Please give only the number of lines in the listing below that contain "subsets".

┄┄┄┄┄┄┄┄┄┄

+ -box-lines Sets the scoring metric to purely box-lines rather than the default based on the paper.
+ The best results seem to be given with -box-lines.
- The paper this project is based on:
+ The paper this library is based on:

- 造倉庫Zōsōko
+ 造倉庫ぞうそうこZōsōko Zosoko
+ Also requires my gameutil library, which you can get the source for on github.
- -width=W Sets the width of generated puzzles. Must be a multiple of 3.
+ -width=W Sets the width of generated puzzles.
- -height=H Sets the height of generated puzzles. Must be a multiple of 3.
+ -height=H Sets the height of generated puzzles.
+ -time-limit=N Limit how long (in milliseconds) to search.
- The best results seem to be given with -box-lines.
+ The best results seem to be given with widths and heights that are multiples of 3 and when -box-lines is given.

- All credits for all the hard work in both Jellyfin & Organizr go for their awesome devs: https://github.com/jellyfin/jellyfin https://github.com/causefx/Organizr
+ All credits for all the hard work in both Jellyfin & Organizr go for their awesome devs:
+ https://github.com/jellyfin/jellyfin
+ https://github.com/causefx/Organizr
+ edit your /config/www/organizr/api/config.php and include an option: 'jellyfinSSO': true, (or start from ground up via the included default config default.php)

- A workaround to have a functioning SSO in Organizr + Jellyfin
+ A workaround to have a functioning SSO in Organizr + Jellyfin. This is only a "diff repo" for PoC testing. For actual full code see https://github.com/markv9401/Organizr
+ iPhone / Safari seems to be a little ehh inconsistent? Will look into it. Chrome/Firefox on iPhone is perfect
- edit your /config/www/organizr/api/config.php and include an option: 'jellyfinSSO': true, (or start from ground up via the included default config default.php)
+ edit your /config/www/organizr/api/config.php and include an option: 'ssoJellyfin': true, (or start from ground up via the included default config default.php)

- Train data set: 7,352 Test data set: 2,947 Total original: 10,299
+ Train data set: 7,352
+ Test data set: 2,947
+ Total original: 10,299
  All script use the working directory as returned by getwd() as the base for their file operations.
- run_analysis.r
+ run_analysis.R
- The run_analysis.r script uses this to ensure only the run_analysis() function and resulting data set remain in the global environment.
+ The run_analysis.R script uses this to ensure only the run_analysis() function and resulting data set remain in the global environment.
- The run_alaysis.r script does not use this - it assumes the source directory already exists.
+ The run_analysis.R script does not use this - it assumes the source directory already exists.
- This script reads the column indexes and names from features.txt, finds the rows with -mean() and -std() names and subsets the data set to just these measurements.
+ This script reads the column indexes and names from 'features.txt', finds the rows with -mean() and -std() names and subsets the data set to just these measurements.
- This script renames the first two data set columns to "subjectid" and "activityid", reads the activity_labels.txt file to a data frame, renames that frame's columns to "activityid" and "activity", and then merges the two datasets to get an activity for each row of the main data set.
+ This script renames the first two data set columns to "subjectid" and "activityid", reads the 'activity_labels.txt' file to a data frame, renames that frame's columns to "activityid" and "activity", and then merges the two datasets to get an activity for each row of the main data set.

┄┄┄┄┄┄┄┄┄┄

◆ Response
2